The mechanisms underlying ASA production in men with varicocele is unclear as the blood-testis barrier remained intact after the experimental creation of unilateral varicocele, despite the bilateral deterioration of testicular function. 
The effect of varicocelectomy on ASA titers is equally equivocal. In one study involving 99 patients, ASA titers were reduced in half of the affected subjects after varicocelectomy, and reduction was more pronounced in men with high-grade varicoceles. In this aforementioned study, pregnancy rate within a year after surgery was 2.8 times more frequent in couples with postoperative ASA-negative men (39%) than ASA-positive men (14%; P < 0.05).  In contrast, Djaladat et al. studied 81 men and found that while ASA titers were reduced in some men, this reduction was not universal and not predictive of improvements in semen parameters.  Thus, the clinical utility of ASA testing remains questionable as the presence of ASA neither predict semen quality improvement after varicocele repair nor direct a different form of treatment. 
Acrosome reaction (AR)
In vivo, ejaculated human spermatozoa are unable to fertilize until they have undergone capacitation, which allows the AR to take place when they approach or contact the oocyte. Acrosome reaction is accompanied by the release of lytic enzymes and exposure of membrane receptors, which are required for sperm penetration through the zona pellucida (ZP) and for fusion with the oolema. 

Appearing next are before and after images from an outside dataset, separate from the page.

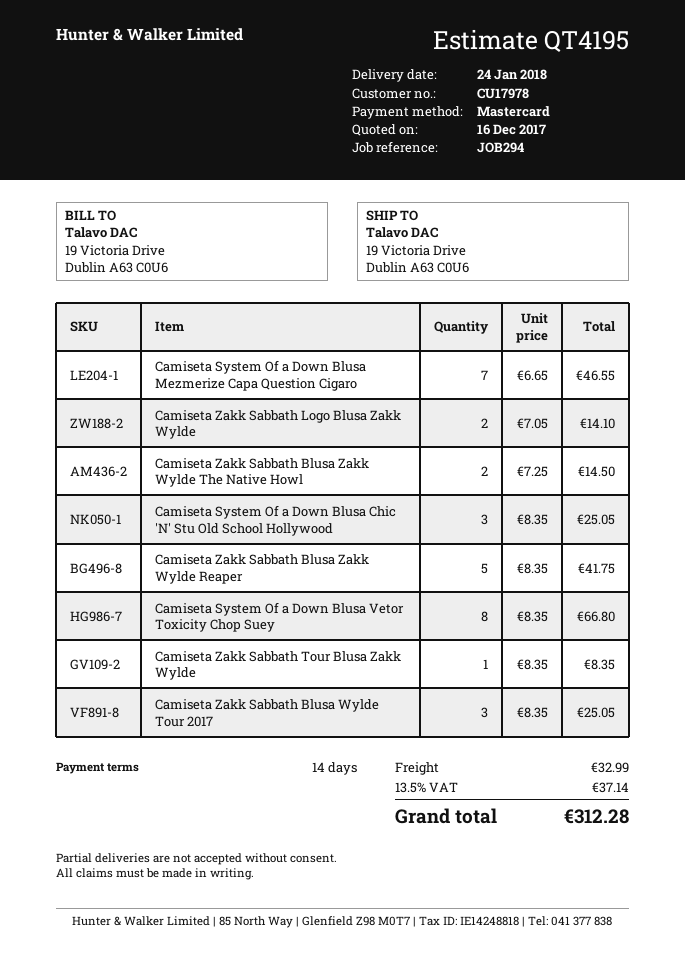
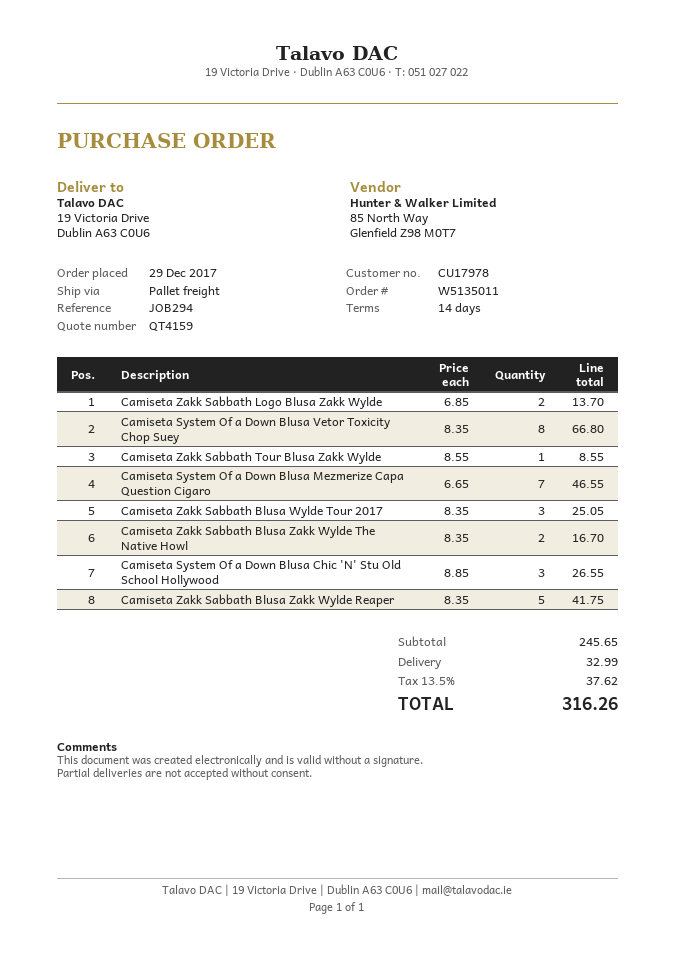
quote number: QT4195 -> QT4159
Camiseta Zakk Sabbath Logo Blusa Zakk Wylde: 2 x 7.05 = 14.10 -> 2 x 6.85 = 13.70
Camiseta Zakk Sabbath Blusa Zakk Wylde The Native Howl: 2 x 7.25 = 14.50 -> 2 x 8.35 = 16.70
Camiseta System Of a Down Blusa Chic 'N' Stu Old School Hollywood: 3 x 8.35 = 25.05 -> 3 x 8.85 = 26.55
Camiseta Zakk Sabbath Tour Blusa Zakk Wylde: 1 x 8.35 = 8.35 -> 1 x 8.55 = 8.55
tax: 13.5% = 37.14 -> 13.5% = 37.62
total: 312.28 -> 316.26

Few studies have explored the influence of varicocele on AR. In one study, El Mulla et al. evaluated AR rates (both baseline and after stimulation with ionophore) in spermatozoa obtained from 30 patients with varicocele and 20 controls. The authors found no significant association between varicocele and AR rates.  In another study, Vigil et al. compared the sperm function, including AR, of fertile men (control), infertility patients (experimental), and men with varicocele.  The AR rates in response to the stimulation with follicular fluid were significantly lower in infertile patients, but the presence of varicocele did not appear to influence the process. Although acrosome reaction testing has not been used clinically nowadays, the test is still performed for research purposes.
Binding and penetration to zona pellucida (ZP)
Tests assessing sperm fertilizing ability have similarly fallen out of favor. The main reasons are the unavailability of treatments for these functional defects and the widespread practice of intracytoplasmic sperm injection (ICSI). Sperm binding to the ZP is assessed with hemizona assay (HZA) or the sperm-zona binding ratio test,  while sperm penetration is assessed with the sperm penetration assay (SPA). 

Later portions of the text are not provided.